In addition to Weibo, there is also WeChat
Please pay attention
WeChat public account
Shulou
2025-01-15 Update From: SLTechnology News&Howtos shulou NAV: SLTechnology News&Howtos > IT Information >
Share
Shulou(Shulou.com)11/24 Report--
At present, the generative search engine can not replace the traditional search engine, there are too few sentence provenance tags, and the accuracy of quotation is not high.
Shortly after the release of ChatGPT, Microsoft successfully got into the car to launch "New Bing", not only the stock rose sharply, but also greatly replaced Google and ushered in a new era of search engine.
But is the new Bing really the right way to play with a large language model? Is the generated answer really useful to the user? What is the credibility of the quotation in the sentence?
Recently, Stanford researchers collected a large number of user queries from different sources and conducted manual evaluations of the current four fire-generating search engines, Bing Chat, NeevaAI,perplexity.ai and YouChat.
Link to paper: https://arxiv.org/ pdf / 2304.09848.pdf experimental results show that responses from existing generated search engines are smooth and informative, but often contain undocumented statements and inaccurate citations.
On average, only 51.5% of the citations can fully support the generated sentences, and only 74.5% of the citations can be used as evidence of related sentences.
The researchers believe that this result is too low for systems that may be the main tool for information search users, especially considering that some sentences are only plausible and that generative search engines still need to be further optimized.
Home page: https://cs.stanford.edu/~nfliu/ lead author Nelson Liu is a fourth-year doctoral student in the Natural language processing Group of Stanford University with a tutor of Percy Liang and a bachelor's degree from the University of Washington. His main research direction is to build practical NLP systems, especially applications for information search.
Don't trust the spanning search engine in March 2023, Microsoft reported that "about 1/3 of daily preview users use [Bing] chat every day," and Bing chat provided 45 million chats in the first month of its public preview, that is, integrating large language models into search engines is very marketable and is likely to change the search portal of the Internet.
However, at present, the existing generative search engines based on large-scale language model technology still have the problem of low accuracy, but the specific accuracy has not been fully evaluated, and then can not understand the limitations of the new search engine.
Verifiability is the key to improve the credibility of search engines, that is, to provide external links to citations for each sentence in the generated answer as evidence support, which can make it easier for users to verify the accuracy of the answer.
By collecting questions of different types and sources, the researchers conducted manual evaluations on four commercial generation search engines (Bing Chat, NeevaAI, perplexity.ai, YouChat).

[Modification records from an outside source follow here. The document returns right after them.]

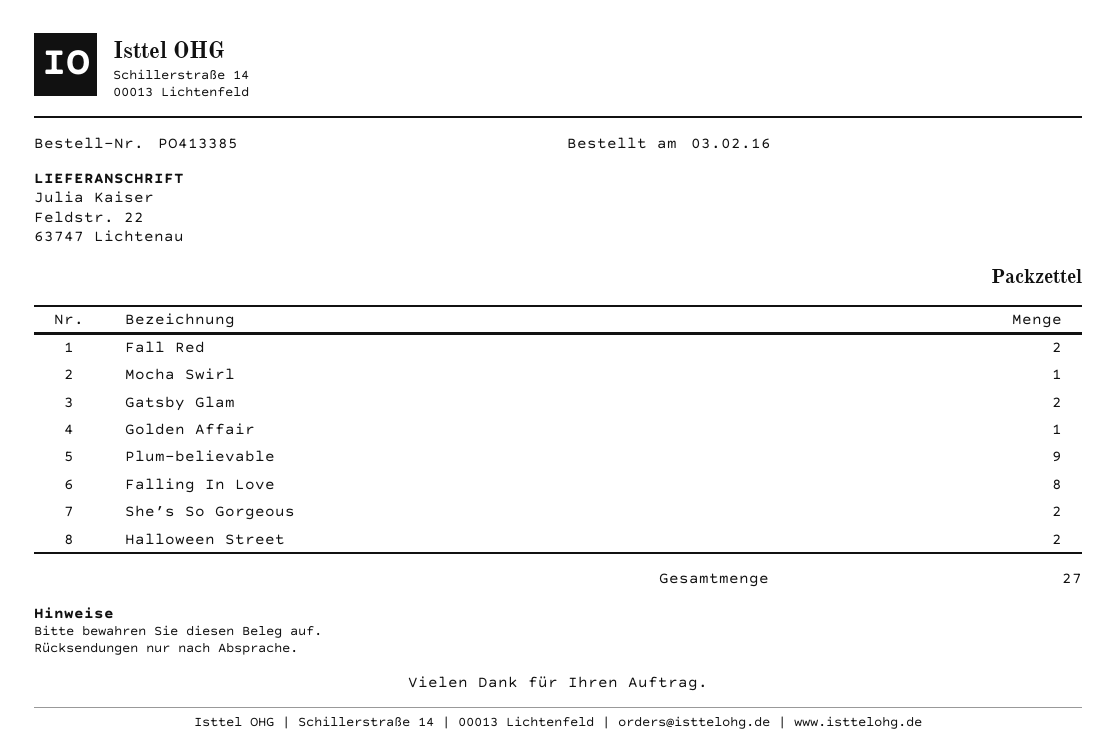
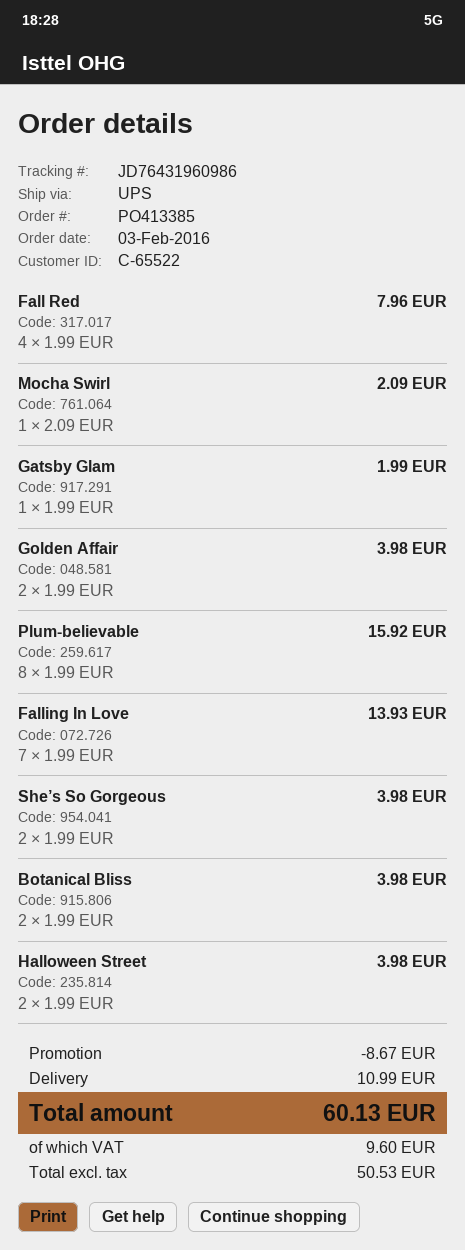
Fall Red: 2 -> 4
Gatsby Glam: 2 -> 1
Golden Affair: 1 -> 2
Plum-believable: 9 -> 8
Falling In Love: 8 -> 7
Botanical Bliss: none -> 2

The evaluation indicators mainly include fluency, that is, whether the generated text is coherent; usefulness, that is, whether the response from the search engine is helpful to the user, and whether the information in the answer can solve the problem; citation recall, that is, the percentage of sentences generated about external websites that contain citation support; citation accuracy, that is, the proportion of relevant sentences supported by the generated citations.

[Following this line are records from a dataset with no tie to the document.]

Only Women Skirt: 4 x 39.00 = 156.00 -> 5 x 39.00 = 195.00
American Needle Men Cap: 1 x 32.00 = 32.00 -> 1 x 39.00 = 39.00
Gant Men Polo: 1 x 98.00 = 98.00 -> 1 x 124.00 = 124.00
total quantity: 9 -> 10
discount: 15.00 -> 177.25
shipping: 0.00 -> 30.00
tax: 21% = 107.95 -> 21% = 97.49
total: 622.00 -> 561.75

Fluency (fluency) also displays user queries, generated responses, and statements that "the response is smooth and semantically coherent", and the tagger scores the data with a five-point Likert scale.
Perceived utility is similar to fluency, and commentators need to assess how much they agree with the statement that the reply is useful and informative to the user's query.
Citation recall (citation recall) citation recall rate refers to the proportion of sentences that are fully supported by the relevant citations and worth verifying, so the calculation of this index requires determining the sentences in the response that are worth verifying, and evaluating that each sentence worth verifying can be supported by the relevant citations.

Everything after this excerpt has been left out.